Kurzbeschreibung
Bernd Wulffen war zweiundzwanzig Jahre im Ausland tätig und erzählt von besonderen Erlebnissen während seiner Einsätze in Italien, Spanien, Argentinien, Paraguay, Mexiko, Indonesien, Kuwait, China, dem früheren Jugoslawien und Kuba. Gelegentlich gewährt er auch einen Einblick in die Tätigkeit der Zentrale des Auswärtigen Amts, in dem er nach seiner Attachézeit dreimal gearbeitet hat. Damit ist eine Autobiografie eigener Art entstanden, die sich auf Episoden stützt, nicht auf alle Details, die aus dem Leben des Autors berichtenswert wären. Überleitungen erleichtern es dem Leser ein bewegtes Leben nachzuvollziehen, dass mit dem verbreiteten Klischee des Cocktail schwenkenden Diplomaten mit Frack und Orden wenig gemein hat.

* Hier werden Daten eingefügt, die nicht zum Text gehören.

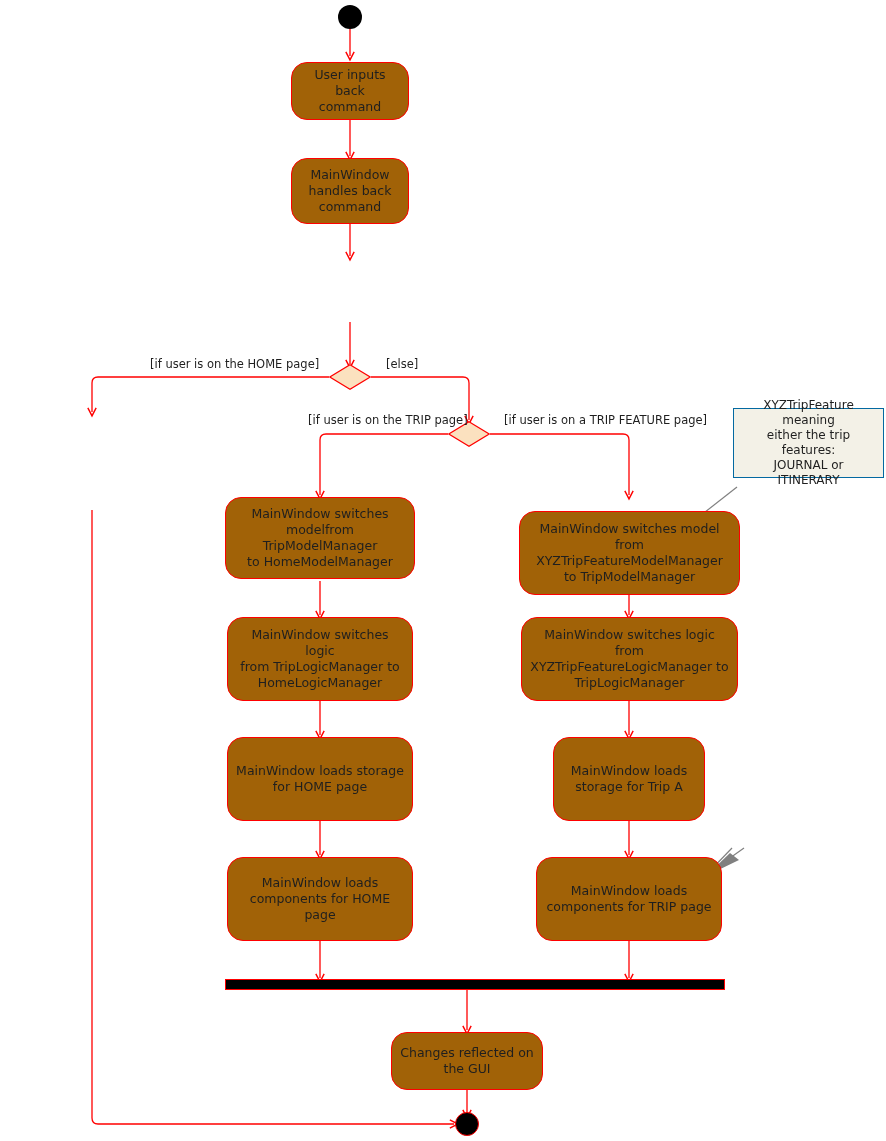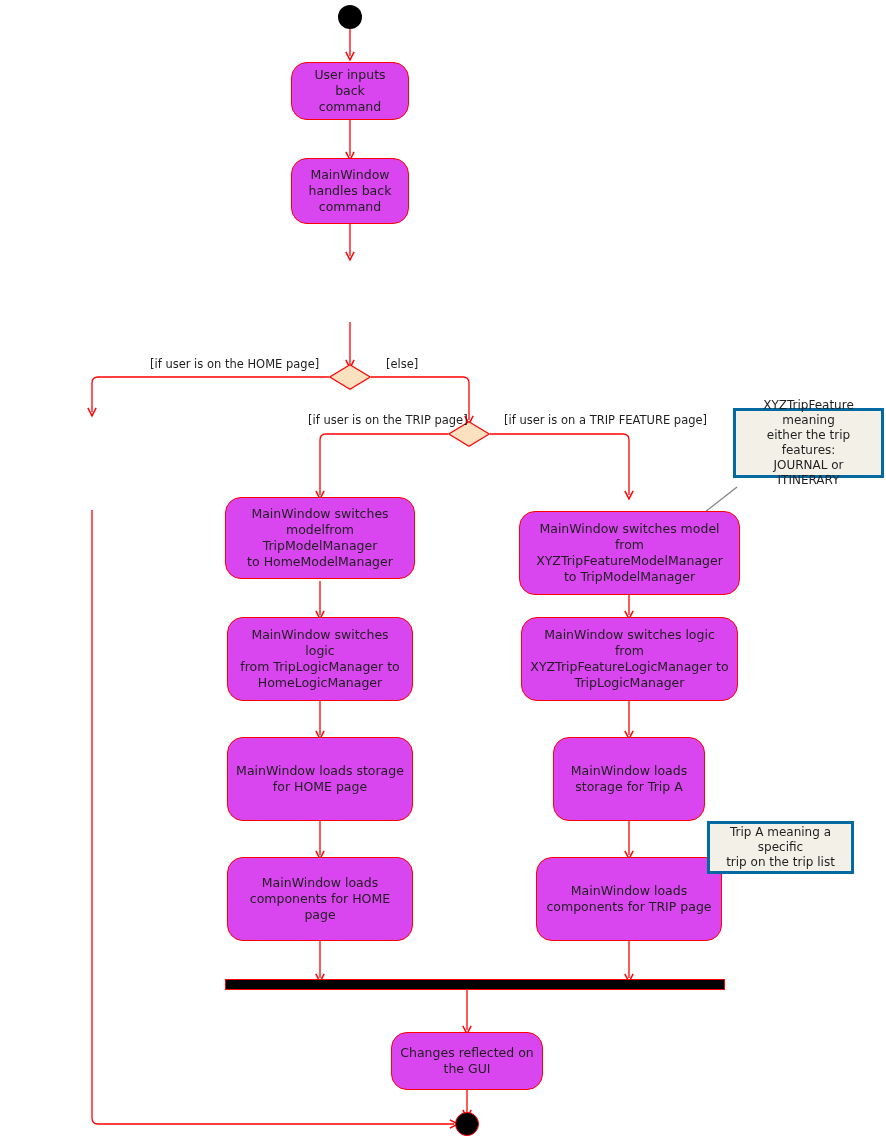--- a/index.html
+++ b/index.html
@@ -32,7 +32,7 @@
     text-align: center;
   }
   .activity {
-    background: #d946ef;
+    background: #a16207;
     border: 1px solid #FF0000;
     border-radius: 16px;
     color: #1F1F1F;

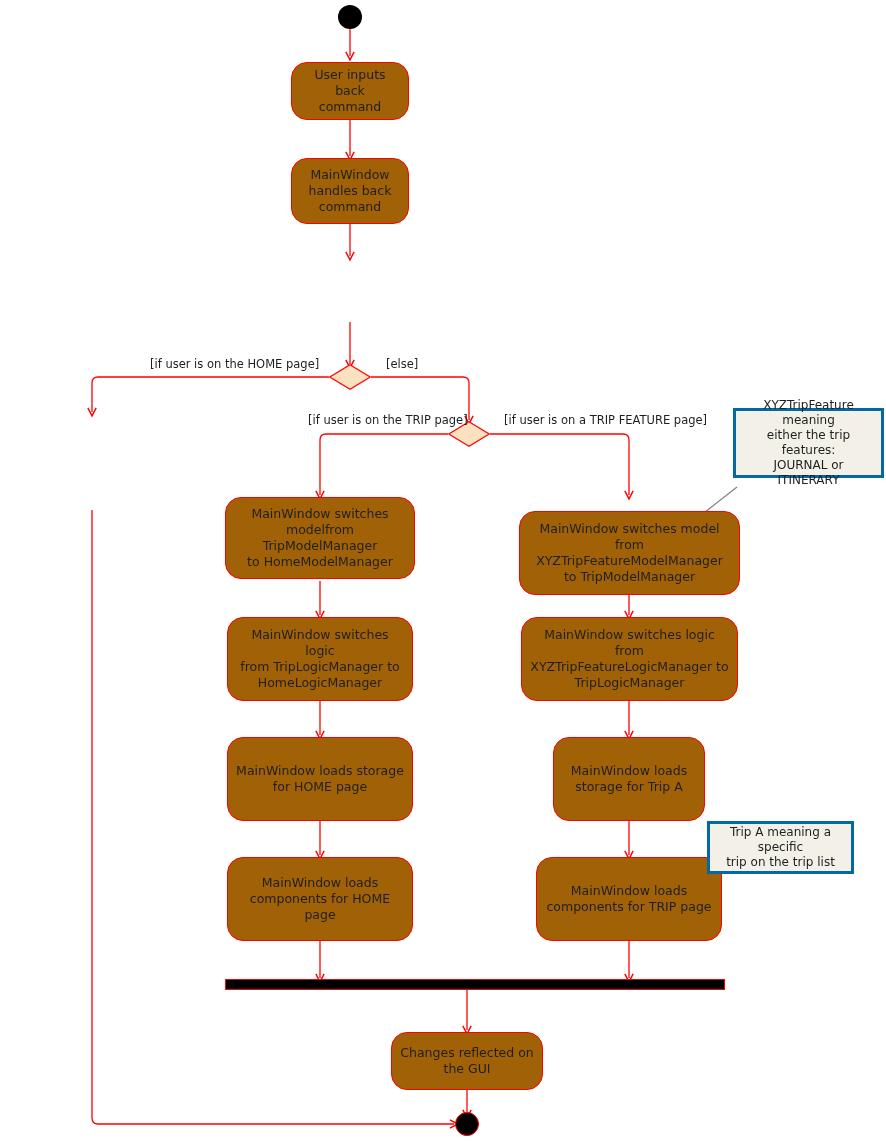--- a/index.html
+++ b/index.html
@@ -42,7 +42,7 @@
   }
   .note {
     background: #F3F1E7;
-    border: 3px solid #0369a1;
+    border: 1px solid #0369a1;
     color: #1F1F1F;
     font-size: 12px;
     line-height: 15px;

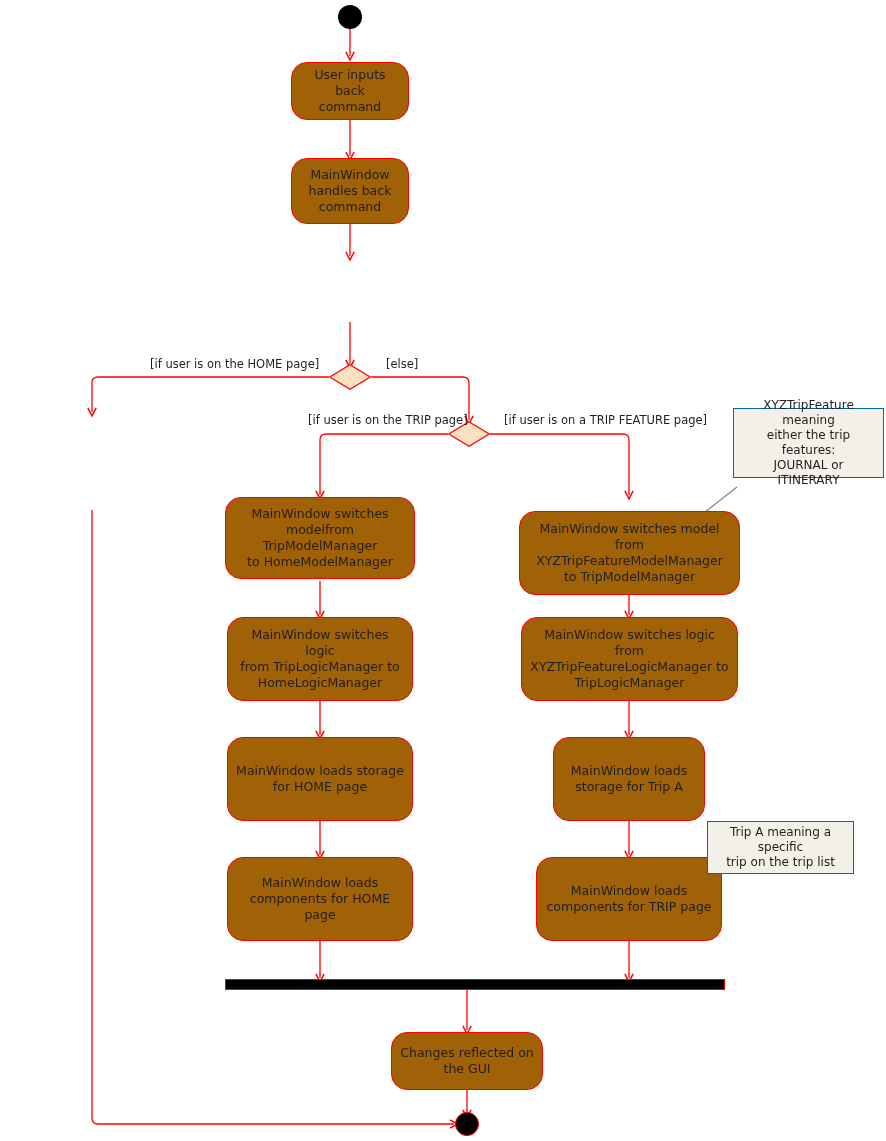--- a/index.html
+++ b/index.html
@@ -214,10 +214,6 @@
 JOURNAL or ITINERARY</span>
   </div>
 
-  <div class="node note" style="left:707px; top:821px; width:147px; height:53px;">
-    <span style="white-space:pre-line">Trip A meaning a specific
-trip on the trip list</span>
-  </div>
 
   <div class="merge-bar" style="left:225px; top:979px; width:500px; height:11px;"></div>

Sein Buch ist ein Bekenntnis zum modernen Beamten des auswärtigen Dienstes, der sich sprach- und landeskundig - in gefährlichen Situationen zurechtfindet und Krisen bewältigt. Es ist aber auch ein Plädoyer für die Zusammenarbeit mit den Staaten der Dritten Welt, die, wie der Leser erfahren wird, keinesfalls eine Einbahnstraße ist.
Über den Autor
Bernd Wulffen, geb. 1940 in Klosterheide/Kr. Neuruppin studierte Rechtswissenschaften, Politologie und Fremdsprachen in Frankfurt (Main), Berlin, Marburg und Pisa. 1967 promovierte er mit einer verfassungsgeschichtlichen Arbeit in Frankfurt. Nach dem Assessorexamen 1968 und kurzer Anwaltstätigkeit trat er 1969 in den auswärtigen Dienst ein und war zunächst an den Botschaften Madrid, Buenos Aires, Asunción und Mexiko tätig. 1976 wurde er in die Zentrale des Auswärtigen Amtes nach Bonn zurückversetzt und studierte nebenher am Seminar für Orientalische Sprachen in Bonn. 1980 bis 1991 war er als Leiter der Wirtschaftsdienste in Jakarta und Peking sowie als Botschafter in Kuwait und Bahrain tätig. 1991 und 1992 koordinierte er als Botschafter den Weltwirtschaftsgipfel in München. Von 1992 bis 1999 leitete er das Umweltreferat des Auswärtigen Amts. Nach einjähriger Tätigkeit als ziviler Koordinator im Kosovo wurde er Ende 2000 mit der Leitung der Botschaft Havanna beauftragt. Seit Juli 2005 lebt er im Ruhestand in Berlin.